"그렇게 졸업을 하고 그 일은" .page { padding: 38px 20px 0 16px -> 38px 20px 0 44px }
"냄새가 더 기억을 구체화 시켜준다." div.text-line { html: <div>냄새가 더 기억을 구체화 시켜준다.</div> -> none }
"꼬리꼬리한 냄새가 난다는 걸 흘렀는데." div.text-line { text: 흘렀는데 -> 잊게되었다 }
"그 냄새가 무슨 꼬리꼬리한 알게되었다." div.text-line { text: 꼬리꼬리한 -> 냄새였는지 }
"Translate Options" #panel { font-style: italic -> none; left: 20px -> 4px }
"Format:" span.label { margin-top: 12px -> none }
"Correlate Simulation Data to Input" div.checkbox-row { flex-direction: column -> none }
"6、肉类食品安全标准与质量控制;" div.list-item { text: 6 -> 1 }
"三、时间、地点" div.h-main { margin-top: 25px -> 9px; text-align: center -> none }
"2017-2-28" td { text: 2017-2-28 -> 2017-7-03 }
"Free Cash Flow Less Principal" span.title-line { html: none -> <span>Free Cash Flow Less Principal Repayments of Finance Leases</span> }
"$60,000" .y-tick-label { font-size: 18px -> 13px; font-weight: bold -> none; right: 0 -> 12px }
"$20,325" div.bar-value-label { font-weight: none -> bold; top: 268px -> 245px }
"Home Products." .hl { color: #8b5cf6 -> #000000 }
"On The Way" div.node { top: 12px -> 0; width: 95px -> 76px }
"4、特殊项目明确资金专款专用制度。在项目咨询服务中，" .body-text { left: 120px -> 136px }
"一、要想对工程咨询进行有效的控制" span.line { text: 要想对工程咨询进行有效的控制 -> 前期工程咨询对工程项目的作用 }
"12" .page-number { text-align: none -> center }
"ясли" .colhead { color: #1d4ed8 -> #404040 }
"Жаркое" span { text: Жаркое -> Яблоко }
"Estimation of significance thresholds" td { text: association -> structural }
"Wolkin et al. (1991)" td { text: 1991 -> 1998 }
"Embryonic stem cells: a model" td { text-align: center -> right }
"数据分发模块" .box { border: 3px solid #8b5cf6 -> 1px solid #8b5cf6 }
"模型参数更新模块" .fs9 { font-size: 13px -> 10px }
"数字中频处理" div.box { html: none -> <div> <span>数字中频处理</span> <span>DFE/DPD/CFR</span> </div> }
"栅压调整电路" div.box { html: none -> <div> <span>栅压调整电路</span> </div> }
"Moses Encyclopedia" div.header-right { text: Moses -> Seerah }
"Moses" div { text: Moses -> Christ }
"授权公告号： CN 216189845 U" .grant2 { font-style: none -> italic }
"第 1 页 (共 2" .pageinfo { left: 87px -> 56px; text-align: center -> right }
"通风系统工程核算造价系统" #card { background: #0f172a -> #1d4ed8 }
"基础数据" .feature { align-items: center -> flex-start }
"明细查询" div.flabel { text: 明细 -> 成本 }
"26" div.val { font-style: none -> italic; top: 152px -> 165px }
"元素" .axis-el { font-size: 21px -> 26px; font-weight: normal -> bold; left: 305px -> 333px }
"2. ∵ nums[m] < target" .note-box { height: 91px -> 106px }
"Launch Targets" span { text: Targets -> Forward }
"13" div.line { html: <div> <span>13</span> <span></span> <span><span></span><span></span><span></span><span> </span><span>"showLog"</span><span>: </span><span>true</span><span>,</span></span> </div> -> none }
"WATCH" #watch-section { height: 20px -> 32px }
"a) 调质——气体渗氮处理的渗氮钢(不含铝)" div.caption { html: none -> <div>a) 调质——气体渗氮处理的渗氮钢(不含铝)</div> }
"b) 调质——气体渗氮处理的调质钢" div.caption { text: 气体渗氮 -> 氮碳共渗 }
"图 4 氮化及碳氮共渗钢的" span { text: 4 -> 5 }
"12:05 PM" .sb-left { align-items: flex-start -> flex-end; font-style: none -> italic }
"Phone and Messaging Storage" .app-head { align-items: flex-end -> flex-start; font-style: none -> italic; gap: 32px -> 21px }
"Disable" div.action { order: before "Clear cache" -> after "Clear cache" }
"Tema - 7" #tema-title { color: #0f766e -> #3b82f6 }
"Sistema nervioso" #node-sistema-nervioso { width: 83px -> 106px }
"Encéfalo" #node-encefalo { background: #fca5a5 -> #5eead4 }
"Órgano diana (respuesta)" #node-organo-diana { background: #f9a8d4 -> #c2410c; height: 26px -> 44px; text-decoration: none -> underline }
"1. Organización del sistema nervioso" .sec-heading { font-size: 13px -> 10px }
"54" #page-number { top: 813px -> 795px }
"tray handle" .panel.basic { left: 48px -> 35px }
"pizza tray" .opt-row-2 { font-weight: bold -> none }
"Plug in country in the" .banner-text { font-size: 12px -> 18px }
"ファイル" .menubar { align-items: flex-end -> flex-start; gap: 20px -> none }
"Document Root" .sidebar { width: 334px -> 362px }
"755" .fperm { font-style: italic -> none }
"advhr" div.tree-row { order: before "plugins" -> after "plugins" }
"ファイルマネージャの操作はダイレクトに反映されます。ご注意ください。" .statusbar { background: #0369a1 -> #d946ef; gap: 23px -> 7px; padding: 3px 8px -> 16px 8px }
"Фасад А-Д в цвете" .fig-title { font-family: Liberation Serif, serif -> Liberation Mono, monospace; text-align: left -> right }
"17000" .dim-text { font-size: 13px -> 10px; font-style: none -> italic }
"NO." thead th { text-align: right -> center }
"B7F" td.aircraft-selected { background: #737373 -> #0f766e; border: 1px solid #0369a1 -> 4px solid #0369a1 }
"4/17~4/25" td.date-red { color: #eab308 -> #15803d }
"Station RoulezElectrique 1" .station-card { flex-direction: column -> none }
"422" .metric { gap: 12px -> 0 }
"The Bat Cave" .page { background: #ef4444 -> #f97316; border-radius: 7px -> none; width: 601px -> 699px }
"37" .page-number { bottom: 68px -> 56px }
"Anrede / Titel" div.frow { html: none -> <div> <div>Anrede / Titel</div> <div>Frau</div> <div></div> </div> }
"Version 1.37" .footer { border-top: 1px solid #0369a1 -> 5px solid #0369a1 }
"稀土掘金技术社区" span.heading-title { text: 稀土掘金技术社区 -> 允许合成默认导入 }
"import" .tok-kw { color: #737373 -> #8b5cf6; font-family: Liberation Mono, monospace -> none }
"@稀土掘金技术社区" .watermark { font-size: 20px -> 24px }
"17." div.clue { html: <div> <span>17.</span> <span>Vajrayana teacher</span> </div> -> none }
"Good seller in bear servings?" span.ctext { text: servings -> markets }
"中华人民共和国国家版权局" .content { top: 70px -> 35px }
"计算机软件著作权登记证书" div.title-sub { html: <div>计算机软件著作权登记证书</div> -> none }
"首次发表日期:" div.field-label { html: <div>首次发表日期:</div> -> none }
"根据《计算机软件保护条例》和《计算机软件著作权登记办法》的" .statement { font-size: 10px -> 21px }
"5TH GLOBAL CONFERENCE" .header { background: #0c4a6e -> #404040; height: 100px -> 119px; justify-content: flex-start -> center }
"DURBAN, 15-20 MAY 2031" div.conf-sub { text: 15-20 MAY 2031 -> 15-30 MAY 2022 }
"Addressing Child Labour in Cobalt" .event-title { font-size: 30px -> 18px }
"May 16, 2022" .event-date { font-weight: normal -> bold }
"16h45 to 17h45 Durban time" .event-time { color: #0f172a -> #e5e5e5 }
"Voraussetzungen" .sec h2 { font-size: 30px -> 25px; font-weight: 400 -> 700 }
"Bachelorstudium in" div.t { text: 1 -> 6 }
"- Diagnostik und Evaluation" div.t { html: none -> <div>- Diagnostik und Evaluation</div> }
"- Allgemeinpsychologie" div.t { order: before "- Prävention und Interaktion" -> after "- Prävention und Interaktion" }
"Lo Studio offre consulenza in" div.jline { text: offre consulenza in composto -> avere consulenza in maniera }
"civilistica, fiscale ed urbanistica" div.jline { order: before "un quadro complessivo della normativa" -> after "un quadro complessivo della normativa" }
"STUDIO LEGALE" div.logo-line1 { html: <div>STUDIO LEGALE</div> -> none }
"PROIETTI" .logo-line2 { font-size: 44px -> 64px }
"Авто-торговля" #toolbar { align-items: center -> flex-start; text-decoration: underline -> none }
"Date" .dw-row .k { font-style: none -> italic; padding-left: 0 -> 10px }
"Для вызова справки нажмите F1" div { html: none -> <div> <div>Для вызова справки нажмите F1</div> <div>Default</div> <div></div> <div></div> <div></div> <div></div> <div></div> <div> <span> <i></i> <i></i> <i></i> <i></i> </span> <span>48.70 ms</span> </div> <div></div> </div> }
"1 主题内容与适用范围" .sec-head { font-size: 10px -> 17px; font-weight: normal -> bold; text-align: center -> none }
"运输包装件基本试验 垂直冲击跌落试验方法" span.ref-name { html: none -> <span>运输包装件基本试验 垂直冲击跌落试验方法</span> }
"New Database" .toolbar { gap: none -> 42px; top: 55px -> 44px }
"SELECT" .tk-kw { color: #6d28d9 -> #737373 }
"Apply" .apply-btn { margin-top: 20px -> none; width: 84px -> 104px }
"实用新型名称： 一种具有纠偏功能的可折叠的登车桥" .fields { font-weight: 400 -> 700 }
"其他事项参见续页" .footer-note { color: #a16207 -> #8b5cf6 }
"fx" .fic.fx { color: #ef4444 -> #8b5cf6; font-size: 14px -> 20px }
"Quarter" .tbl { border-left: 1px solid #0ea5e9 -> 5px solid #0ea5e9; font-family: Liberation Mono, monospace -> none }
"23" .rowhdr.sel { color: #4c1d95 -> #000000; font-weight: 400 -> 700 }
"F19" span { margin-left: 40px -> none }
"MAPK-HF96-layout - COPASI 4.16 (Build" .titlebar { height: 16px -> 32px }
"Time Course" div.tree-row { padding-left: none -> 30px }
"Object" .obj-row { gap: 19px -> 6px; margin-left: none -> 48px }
_____
▶ **Work required**
Of all the entries above, output exactly the lines between the one holding "align-items: flex-start ->" and the one holding "color: #0f766e ->", inclusive.

▶ **Solution to the problem**
"12:05 PM" .sb-left { align-items: flex-start -> flex-end; font-style: none -> italic }
"Phone and Messaging Storage" .app-head { align-items: flex-end -> flex-start; font-style: none -> italic; gap: 32px -> 21px }
"Disable" div.action { order: before "Clear cache" -> after "Clear cache" }
"Tema - 7" #tema-title { color: #0f766e -> #3b82f6 }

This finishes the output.